Write out every entry, unchanged. Skip any picture.

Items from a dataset

• • • • • • •

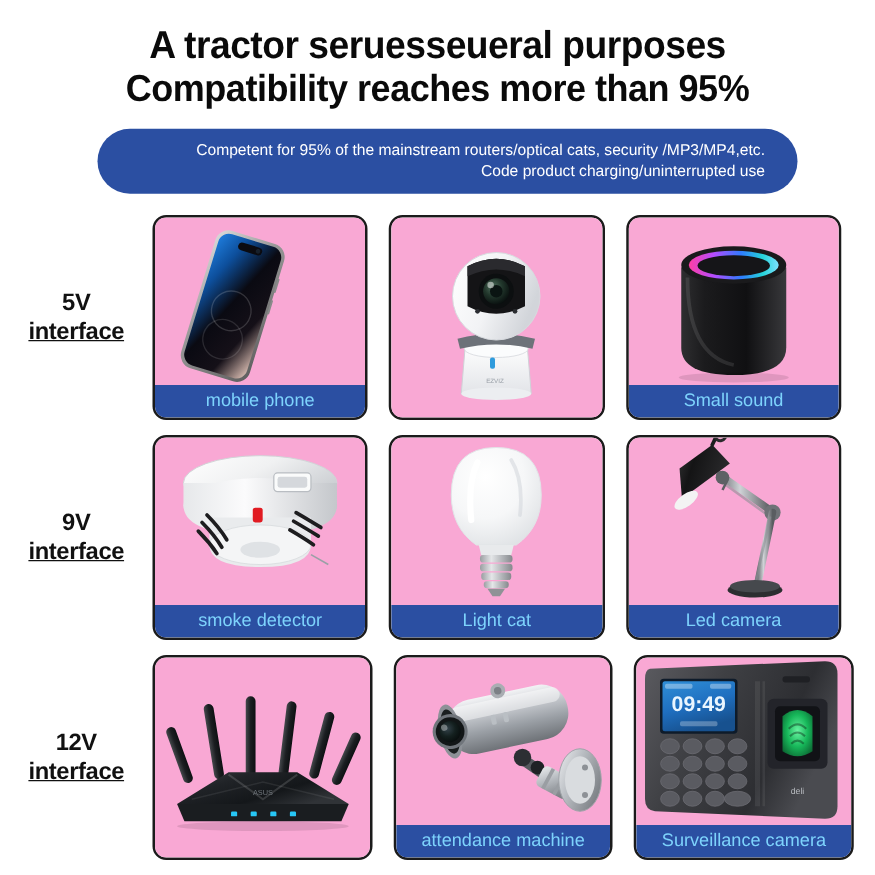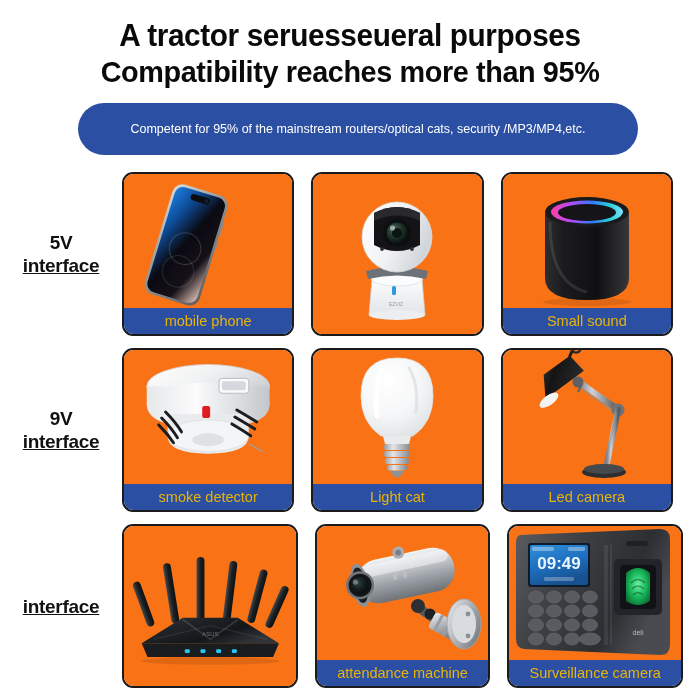"Competent for 95% of the" .banner { align-items: center -> flex-end }
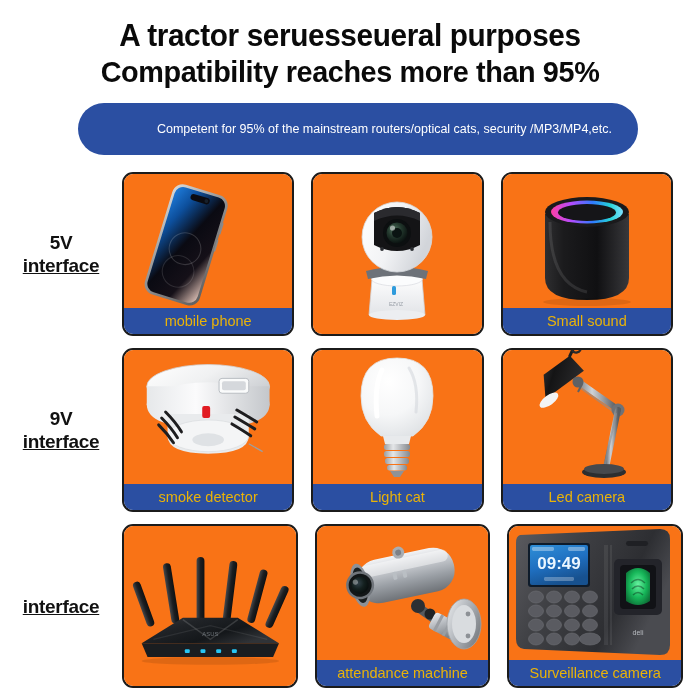"Code product charging/uninterrupted use" span.banner-line { html: none -> <span>Code product charging/uninterrupted use</span> }
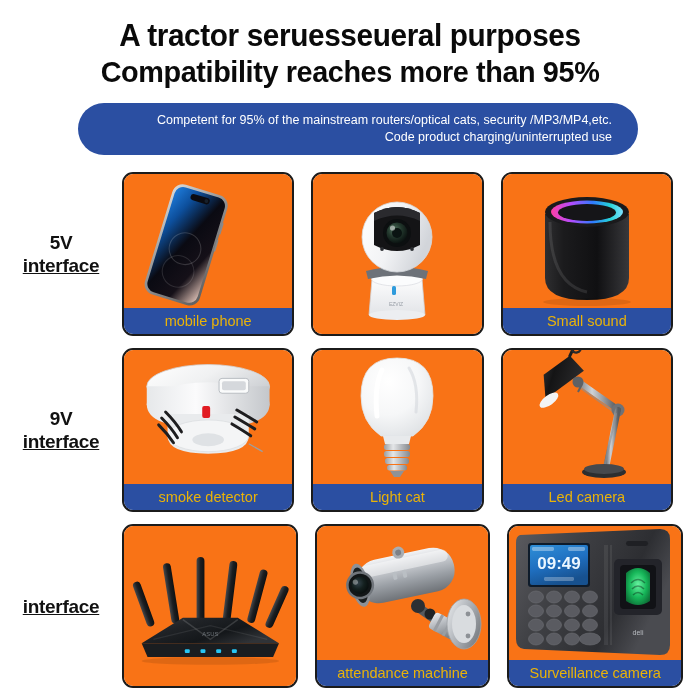"mobile phone" .card-label { color: #eab308 -> #7dd3fc }
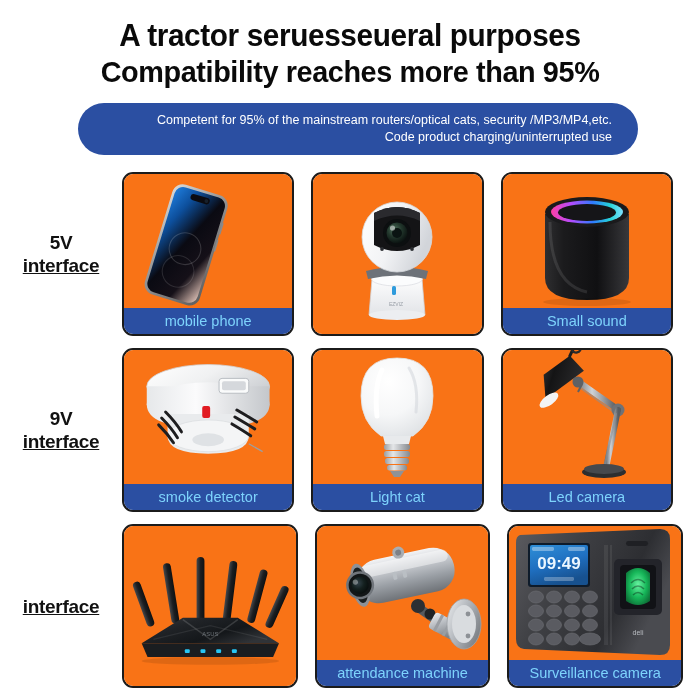"09:49" .card-media { background: #f97316 -> #f9a8d4 }
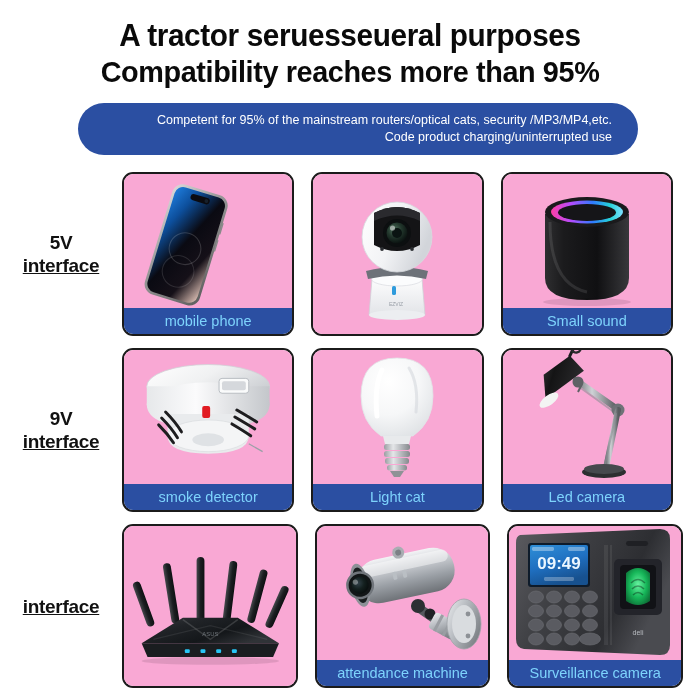"12V" span.v { html: none -> <span>12V</span> }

• • • • • • •

Exercise response:
"Competent for 95% of the" .banner { align-items: center -> flex-end }
"Code product charging/uninterrupted use" span.banner-line { html: none -> <span>Code product charging/uninterrupted use</span> }
"mobile phone" .card-label { color: #eab308 -> #7dd3fc }
"09:49" .card-media { background: #f97316 -> #f9a8d4 }
"12V" span.v { html: none -> <span>12V</span> }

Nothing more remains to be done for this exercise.